今まで様々な人間をパシってきたが、楓のような反応は初めてであった。


「………?お腹すいたんだよね?何がいいか早く言ってよ。それとも俺が適当に選んで来た方がいいかな?」


逆に楓は入学前に様々な事態を脳内でシュミレーション済みだったせいか、かなり落ち着いていた。

というか、落ち着き過ぎて不自然だった。



「え…と、オレはじゃあ……」

やっと不良共のうちの一人が口を開いたその時だった。

「おーい!楓楓!!!いーもん拾った!」

彦星登場。



楓にとってはパシリより暴力より、彦星の存在が一番予想外で落ち着かなかった。


「彦星……落ち着いてよ。凄くウルサイから。
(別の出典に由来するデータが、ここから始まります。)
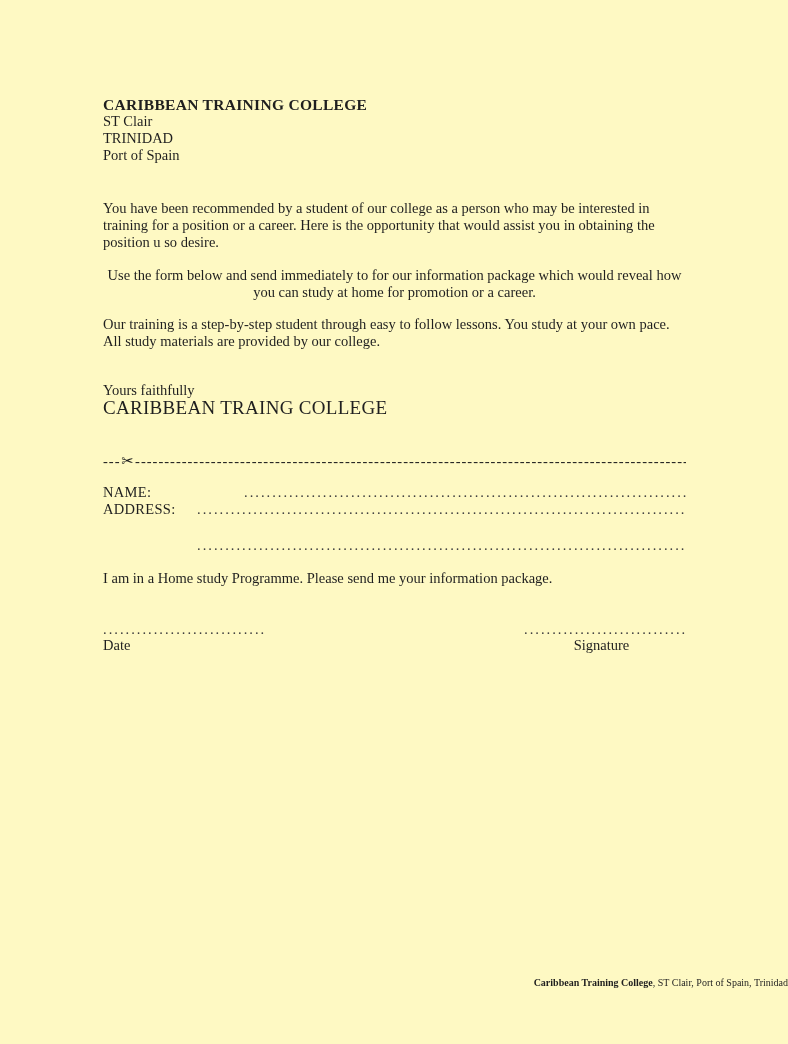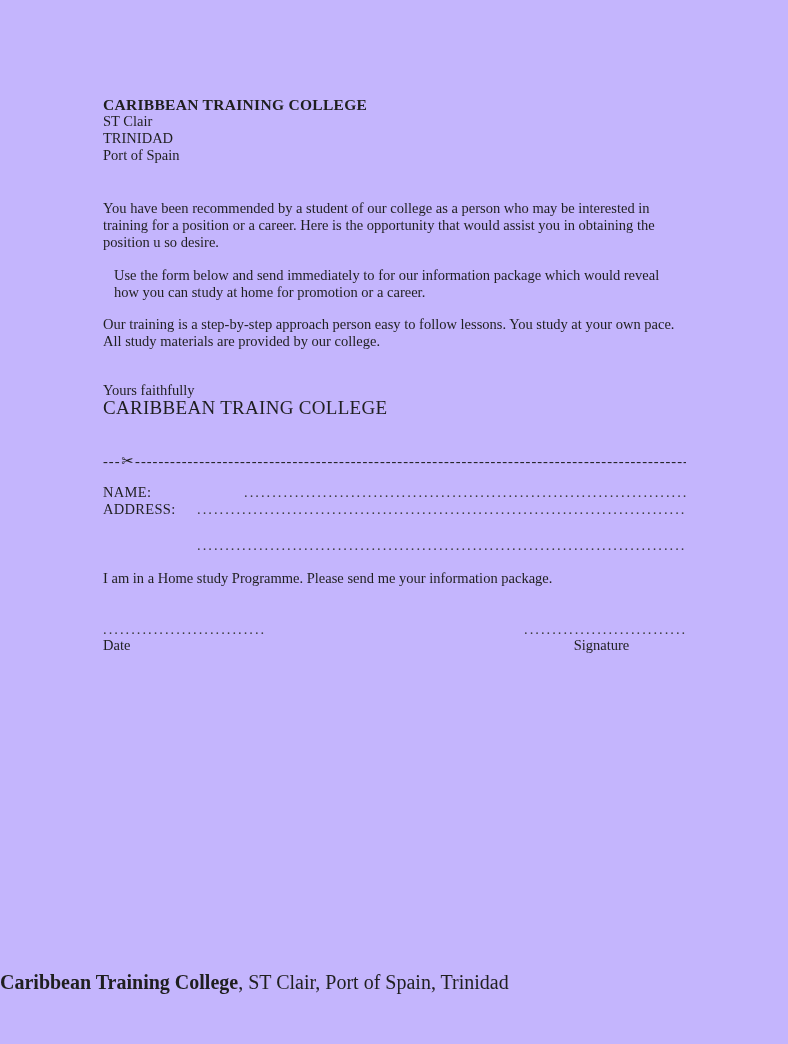--- a/index.html
+++ b/index.html
@@ -5,21 +5,21 @@
   html, body {
     margin: 0;
     padding: 0;
     background: #ffffff;
   }
   .page {
     position: relative;
     width: 788px;
     height: 1044px;
     margin: 0 auto;
-    background: #c4b5fd;
+    background: #fef9c3;
     color: #1f1f1f;
     font-family: "Liberation Serif", "DejaVu Serif", serif;
     font-size: 14.5px;
     line-height: 17px;
     box-sizing: border-box;
     padding: 0 102px 0 103px;
     overflow: hidden;
   }
 
   
@@ -27,21 +27,21 @@
   .college-name {
     font-weight: bold;
     font-size: 15.5px;
     letter-spacing: 0.3px;
     line-height: 17px;
   }
   .letterhead-line { line-height: 17px; }
 
   
   .p-intro       { margin: 36px 0 10px 0; }
-  .p-instruction { margin: 16px 0 0 11px; }
+  .p-instruction { margin: 16px 0 0 0; text-align: center; }
   .p-training    { margin: 15px 0 0 0; }
   p { padding: 0; }
 
   
   .signoff { margin-top: 32px; }
   .signoff-name { font-size: 19px; letter-spacing: 0.3px; }
   .department { margin-top: 52px; padding-left: 4px; }
 
   
   .cut-line {
@@ -107,43 +107,43 @@
   }
   .ds-label { line-height: 17px; margin-top: 1px; }
   .ds-label-right { text-align: center; padding-right: 7px; }
 
   
   .footer {
     position: absolute;
     left: 0;
     right: 0;
     top: 974px;
-    text-align: left;
-    font-size: 20px;
+    text-align: right;
+    font-size: 10px;
     line-height: 17px;
   }
   .footer-bold { font-weight: bold; }
 </style>
 </head>
 <body>
 
 <div class="page">
 
   <div class="letterhead">
     <div class="college-name">CARIBBEAN TRAINING COLLEGE</div>
     <div class="letterhead-line">ST Clair</div>
     <div class="letterhead-line">TRINIDAD</div>
     <div class="letterhead-line">Port of Spain</div>
   </div>
 
   <p class="p-intro">You have been recommended by a student of our college as a person who may be interested in training for a position or a career. Here is the opportunity that would assist you in obtaining the position u so desire.</p>
 
   <p class="p-instruction">Use the form below and send immediately to for our information package which would reveal how you can study at home for promotion or a career.</p>
 
-  <p class="p-training">Our training is a step-by-step approach person easy to follow lessons. You study at your own pace. All study materials are provided by our college.</p>
+  <p class="p-training">Our training is a step-by-step student through easy to follow lessons. You study at your own pace. All study materials are provided by our college.</p>
 
   <div class="signoff">
     <div>Yours faithfully</div>
     <div class="signoff-name">CARIBBEAN TRAING COLLEGE</div>
   </div>
 
 
   <div class="cut-line">
     <span class="cut-prefix">---</span>
     <span class="scissors">✂</span>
」

「だってさ!トイレにエロ本落ちてたからさ!楓にやろーと思って!ホラ!」

「いーよ!いらないから!!しかもトイレとか汚いだろ!捨ててこい!それかもと在った場所に戻してきなさい!」

「もったいねーじゃん!お前引っ越しでかーちゃんにエロ本捨てられたんだろ?!貰っとけよ!オレいっぱい持ってるから気にすんな!」

「いや!いらないから!ってか俺いつエロ本母親に捨てられたって言ったっけ?!言ってないよな?!勝手に人の話捏造すんなよ!」

「ネツゾー?ネツゾーってなんだよ!」

「ーーーーーっ!だからさ!言いたい事はそこじゃなくて!」




そんな二人の様子を今まで呆然と見ていた不良の一人(不良A)が、突然の彦星の乱入にやっと我に返る。

「ウルセェ!お前らオレらを馬鹿にしてんのか!」

不良Aのこの叫びに周りの不良B、C、Dも一斉に我に返り叫び出す。

「優等生よぉ、まさかオレらを馬鹿にしてんじゃねーだろーなぁ?あ゛ぁ?」

「ぶっ殺すぞテメーら!」

「おい、そこの馬鹿!そのエロ本置いてオメーは消えろや!」

エロ本はいるのかよ?!

楓が内心不良の一人にツッコミをいれた時にもう遅かった。

そこには血気盛んで喧嘩上等なお年頃の若者達が青筋を立てて立っていた。


ヤバイ…。
話せば分かってくれるよーな精神状態じゃなくなっていらっしゃるんじゃ……どうし「楓!コイツら何?」

「え……?」

楓の隣から聞こえてきた声は確かに彦星のものだった。

しかし、いつもより何オクターブが声が低く感じるのは気のせいだろうか。

「ねぇ、コイツら楓の友達?」

いや、やはり気のせいではないようだ。